### [How to complete this task]
Every entry should be transcribed word for word, so that nothing is missing.

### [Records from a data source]
· · · ·

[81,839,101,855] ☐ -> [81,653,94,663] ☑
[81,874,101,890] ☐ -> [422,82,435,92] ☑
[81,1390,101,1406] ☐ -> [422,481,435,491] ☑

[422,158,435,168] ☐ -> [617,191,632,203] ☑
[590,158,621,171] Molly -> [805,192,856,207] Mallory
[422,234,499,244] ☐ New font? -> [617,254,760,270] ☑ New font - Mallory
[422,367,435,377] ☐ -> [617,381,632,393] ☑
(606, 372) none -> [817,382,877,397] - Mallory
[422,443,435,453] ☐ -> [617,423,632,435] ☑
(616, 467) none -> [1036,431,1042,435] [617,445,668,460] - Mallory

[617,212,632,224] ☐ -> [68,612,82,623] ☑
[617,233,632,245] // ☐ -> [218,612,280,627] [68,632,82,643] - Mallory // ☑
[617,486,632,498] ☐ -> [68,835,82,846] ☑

· · · ·

### [Task answer]
[81,839,101,855] ☐ -> [81,653,94,663] ☑
[81,874,101,890] ☐ -> [422,82,435,92] ☑
[81,1390,101,1406] ☐ -> [422,481,435,491] ☑

[422,158,435,168] ☐ -> [617,191,632,203] ☑
[590,158,621,171] Molly -> [805,192,856,207] Mallory
[422,234,499,244] ☐ New font? -> [617,254,760,270] ☑ New font - Mallory
[422,367,435,377] ☐ -> [617,381,632,393] ☑
(606, 372) none -> [817,382,877,397] - Mallory
[422,443,435,453] ☐ -> [617,423,632,435] ☑
(616, 467) none -> [1036,431,1042,435] [617,445,668,460] - Mallory

[617,212,632,224] ☐ -> [68,612,82,623] ☑
[617,233,632,245] // ☐ -> [218,612,280,627] [68,632,82,643] - Mallory // ☑
[617,486,632,498] ☐ -> [68,835,82,846] ☑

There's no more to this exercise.